Deviation IQ Scores, sometimes called Wechsler IQ scores, are a standard score with a mean of 100 and a standard deviation of 15. We can thus see that the average IQ for the general population would be 100. If IQ is normally distributed, we would expect that two-thirds (68.26%) of the population would have deviation IQ's between 85 and 115. That is because 85 is one standard deviation below the mean and 115 is one standard deviation above the mean. We would expect that 99.72% of the distribution would lie within three standard deviations of the mean (that is IQs between 55 and 145).

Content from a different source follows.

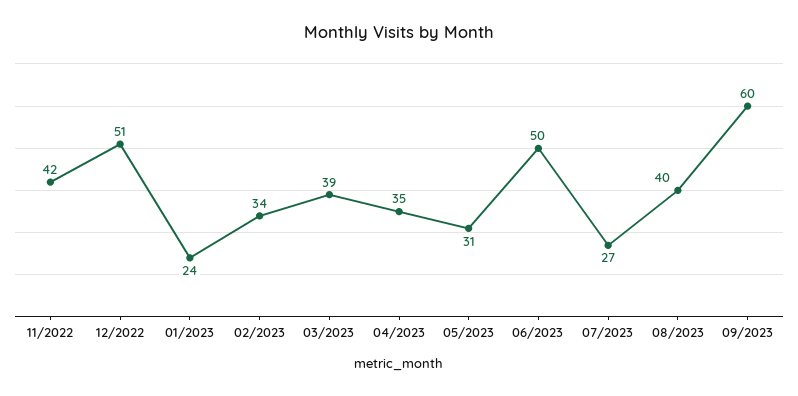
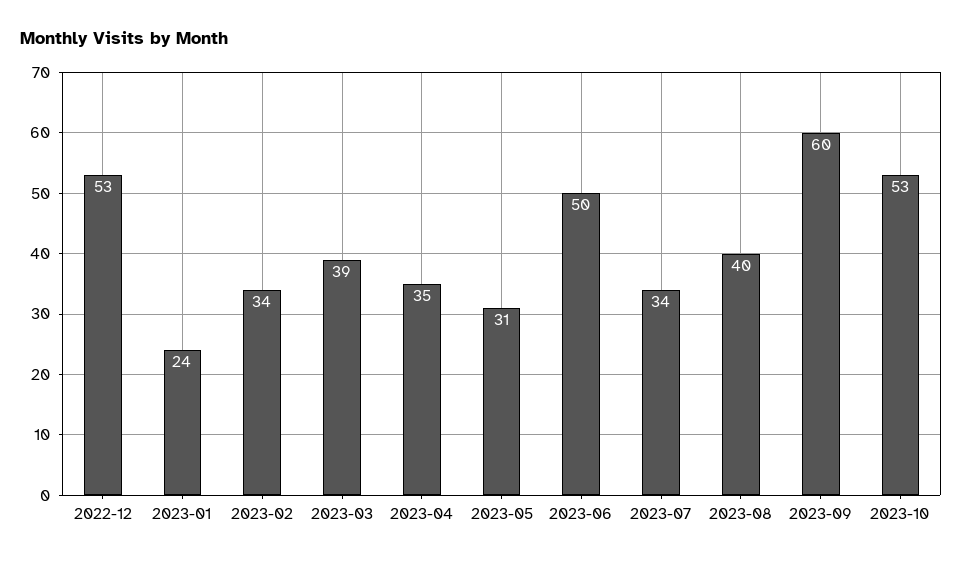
11/2022: 42 -> none
12/2022: 51 -> 53
07/2023: 27 -> 34
2023-10: none -> 53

The Stanford-Binet Scale of Intelligence IQ is also a standard score with a mean of 100 but with a standard deviation of 16. Thus a Wechsler IQ of 115 (one SD above the mean) would be equivalent to a Binet IQ of 116 (also one SD above the mean). A Wechsler IQ of 130 (two SDs above the mean) would be equivalent to a Binet IQ of 132. In some definitions of mental retardation, the cut off for an IQ score indicative of mental retardation is set at two standard deviations below the mean of the general population. This would be equivalent to a Wechsler IQ of 70 but a Stanford-Binet IQ of 68. We would also expect that 2.27% (.13% + 2.14% = 2.27%) of the population would have IQs this low.

Z-Scores
When a score is expressed in standard deviation units, it is referred to as a Z-score. A score that is one standard deviation above the mean has a Z-score of 1. A score that is one standard deviation below the mean has a Z-score of -1. A score that is at the mean would have a Z-score of 0. The normal curve with Z-scores along the abscissa looks exactly like the normal curve with standard deviation units along the abscissa.


Percentile Ranks
Another useful derived score is the percentile rank. The percentile rank is the percentage or proportion of scores that score lower than a given score. If you received a percentile rank of 90 then 90% of the scores would be lower than your score and 10% of the scores would be higher. You could also say that your score is at the 90th percentile. The median for any set of scores (by definition) is at the 50th percentile. That is, 50% of the scores are lower than the median, and 50% of the scores are higher than the median. Ordinarily percentiles are reported as whole numbers so the highest percentile possible would be 99 and the lowest possible would be 1. A score that is one standard deviation below the mean would have a percentile rank of 16 (0.13 + 2.14 + 13.59 = 15.86). A score that is two standard deviations below the mean would have a percentile rank of 2 (0.13 + 2.14 = 2.27). A score that was three standard deviations below the mean would be at the 1st percentile and one that was three standard deviations above the mean would be at the 99th percentile. Some test designers have used the concept of extended percentile ranks to make finer divisions for scores at the upper half of the 99th percentile and at the lower half of the 1st percentile.

T-Scores
Another commonly used derived scores based on the normal curve, is the T-score. T-scores are derived scores with a mean of 50 and a standard deviation of 10. The average T-score for a group of scorers would be 50. We can see that a T-score of 60 would be equivalent to a Z-score of 1, and a Deviation IQ score of 115. Each of these scores would be one standard deviation above the mean and would be equal to or higher than 84.13% of the scores (50.00% + 34.13% = 84.13%)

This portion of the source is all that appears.